What needs to be done — Below are the records; copy exactly the stretch from the line containing "i nie zmienił</div>" through the line containing "ostatecznej decyzji zezwalającej</div>", both ends included, and nothing else.

Task input —

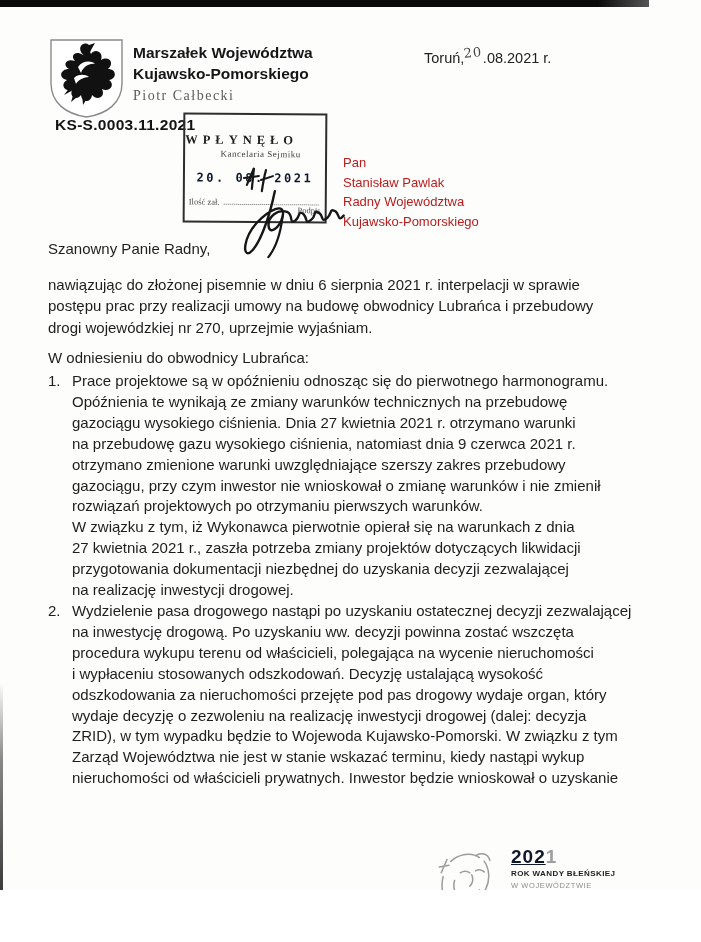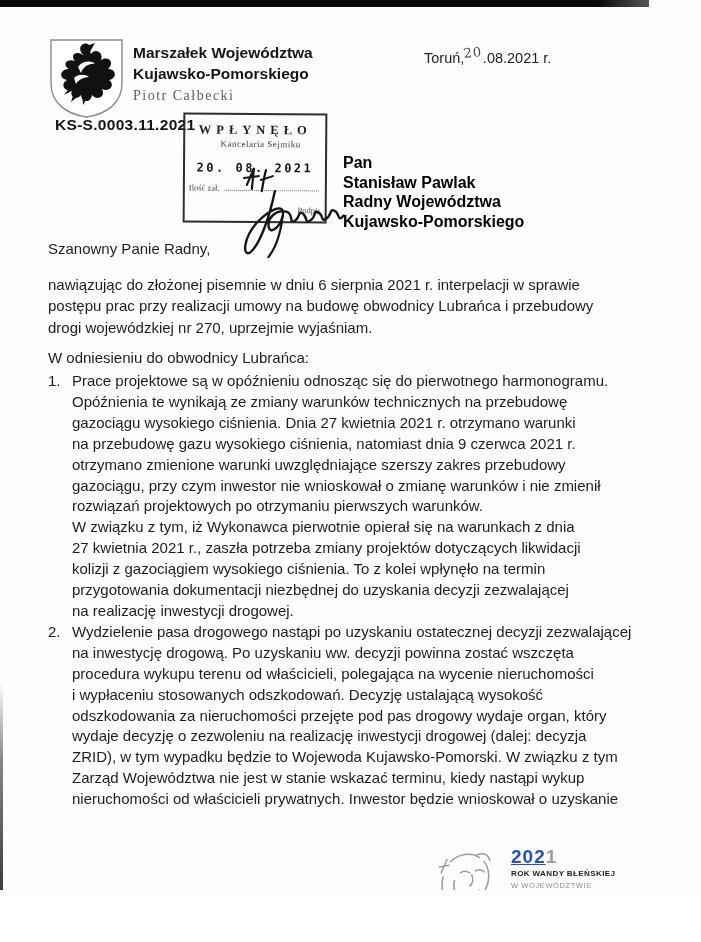--- a/index.html
+++ b/index.html
@@ -23,50 +23,50 @@
   .sender-name { margin-top:4px; font-family:"Liberation Serif", serif; font-size:14px;
     letter-spacing:1.5px; color:#5c5c5c; }
   .dateline { position:absolute; left:424px; top:50px; font-size:14.5px; color:#222; }
   .hand-day { display:inline-block; transform:rotate(-5deg) translateY(-6px);
     font-family:"DejaVu Serif", serif; font-size:13px; color:#474747; letter-spacing:1px; }
   
   .ref { position:absolute; left:55px; top:116px; font-size:15.5px; font-weight:bold;
     letter-spacing:.3px; color:#141414; }
   .stamp { position:absolute; left:183px; top:113px; width:144px; height:110px;
     border:2px solid #2e2e2e; transform:rotate(.4deg); color:#262626; }
-  .stamp-title { margin-top:8px; text-align:center; font-family:"Liberation Serif", serif;
+  .stamp-title { margin-top:18px; font-family:"Liberation Serif", serif;
     font-weight:bold; font-size:12.5px; letter-spacing:5px; color:#1f1f1f; }
   .stamp-office { margin-top:1px; text-align:center; font-family:"Liberation Serif", serif;
     font-size:9px; letter-spacing:.5px; color:#3c3c3c;padding-left:11px; }
   .stamp-date { margin-top:12px; text-align:center; font-family:"DejaVu Sans Mono", monospace;
     font-size:12px; font-weight:bold; letter-spacing:2.5px; color:#0f172a; }
   .stamp-row { position:absolute; left:4px; right:4px; display:flex; align-items:flex-end;
     font-family:"Liberation Serif", serif; font-size:8.5px; color:#474747; }
-  .stamp-row.r1 { bottom:28px;text-align:right; }
+  .stamp-row.r1 { bottom:14px;text-align:right; }
   .stamp-row.r2 { bottom:3px;flex-direction:column; }
   .leader { flex:1; border-bottom:1px dotted #6e6e6e; margin:0 2px 2px 4px; }
   .signature-svg { position:absolute; left:32px; top:50px; overflow:visible; }
   
-  .addressee { position:absolute; left:343px; top:153px; font-size:16px; font-weight:bold;
-    line-height:19.5px; color:#000000; }
+  .addressee { position:absolute; left:343px; top:153px; font-size:13px; font-weight:normal;
+    line-height:19.5px; color:#b91c1c; }
   
   .salutation { position:absolute; left:48px; top:240px; font-size:15px; }
   .intro { position:absolute; left:48px; top:274px; font-size:15px; line-height:21.3px; }
   .section-heading { position:absolute; left:48px; top:349px; font-size:15px; }
   .list { position:absolute; left:48px; top:371px; width:600px; font-size:15px; }
   .list-item { display:flex; }
   .num { width:24px; flex:0 0 24px; line-height:20.9px; }
   .item-lines { flex:1; line-height:20.9px; }
   .intro .line, .item-lines .line, .addressee .line { white-space:nowrap; }
   
   .footer-logo { position:absolute; left:433px; top:843px; display:flex; }
   .portrait { margin-top:5px; }
   .logo-text { margin-left:10px; padding-top:4px; }
   .logo-year { font-size:19px; font-weight:bold; letter-spacing:1px; line-height:19px; }
-  .y-bold { color:#1d4ed8;text-decoration:underline; }
+  .y-bold { color:#0f172a;text-decoration:underline; }
   .y-light { color:#9e9e9e; }
   .logo-line1 { margin-top:3px; font-size:8px; font-weight:bold; letter-spacing:.4px; color:#1d1d1d; }
   .logo-line2 { margin-top:3px; font-size:7.5px; letter-spacing:.6px; color:#8f8f8f; }
 </style>
 </head>
 <body>
 
 <div class="page">
 
   <div class="scan-top-bar"></div>
@@ -135,21 +135,20 @@
       <div class="item-lines">
           <div class="line">Prace projektowe są w opóźnieniu odnosząc się do pierwotnego harmonogramu.</div>
           <div class="line">Opóźnienia te wynikają ze zmiany warunków technicznych na przebudowę</div>
           <div class="line">gazociągu wysokiego ciśnienia. Dnia 27 kwietnia 2021 r. otrzymano warunki</div>
           <div class="line">na przebudowę gazu wysokiego ciśnienia, natomiast dnia 9 czerwca 2021 r.</div>
           <div class="line">otrzymano zmienione warunki uwzględniające szerszy zakres przebudowy</div>
           <div class="line">gazociągu, przy czym inwestor nie wnioskował o zmianę warunków i nie zmienił</div>
           <div class="line">rozwiązań projektowych po otrzymaniu pierwszych warunków.</div>
           <div class="line">W związku z tym, iż Wykonawca pierwotnie opierał się na warunkach z dnia</div>
           <div class="line">27 kwietnia 2021 r., zaszła potrzeba zmiany projektów dotyczących likwidacji</div>
-          <div class="line">kolizji z gazociągiem wysokiego ciśnienia. To z kolei wpłynęło na termin</div>
           <div class="line">przygotowania dokumentacji niezbędnej do uzyskania decyzji zezwalającej</div>
           <div class="line">na realizację inwestycji drogowej.</div>
         </div>
     </div>
     <div class="list-item">
       <div class="num">2.</div>
       <div class="item-lines">
           <div class="line">Wydzielenie pasa drogowego nastąpi po uzyskaniu ostatecznej decyzji zezwalającej</div>
           <div class="line">na inwestycję drogową. Po uzyskaniu ww. decyzji powinna zostać wszczęta</div>
           <div class="line">procedura wykupu terenu od właścicieli, polegająca na wycenie nieruchomości</div>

Result —
           <div class="line">gazociągu, przy czym inwestor nie wnioskował o zmianę warunków i nie zmienił</div>
           <div class="line">rozwiązań projektowych po otrzymaniu pierwszych warunków.</div>
           <div class="line">W związku z tym, iż Wykonawca pierwotnie opierał się na warunkach z dnia</div>
           <div class="line">27 kwietnia 2021 r., zaszła potrzeba zmiany projektów dotyczących likwidacji</div>
-          <div class="line">kolizji z gazociągiem wysokiego ciśnienia. To z kolei wpłynęło na termin</div>
           <div class="line">przygotowania dokumentacji niezbędnej do uzyskania decyzji zezwalającej</div>
           <div class="line">na realizację inwestycji drogowej.</div>
         </div>
     </div>
     <div class="list-item">
       <div class="num">2.</div>
       <div class="item-lines">
           <div class="line">Wydzielenie pasa drogowego nastąpi po uzyskaniu ostatecznej decyzji zezwalającej</div>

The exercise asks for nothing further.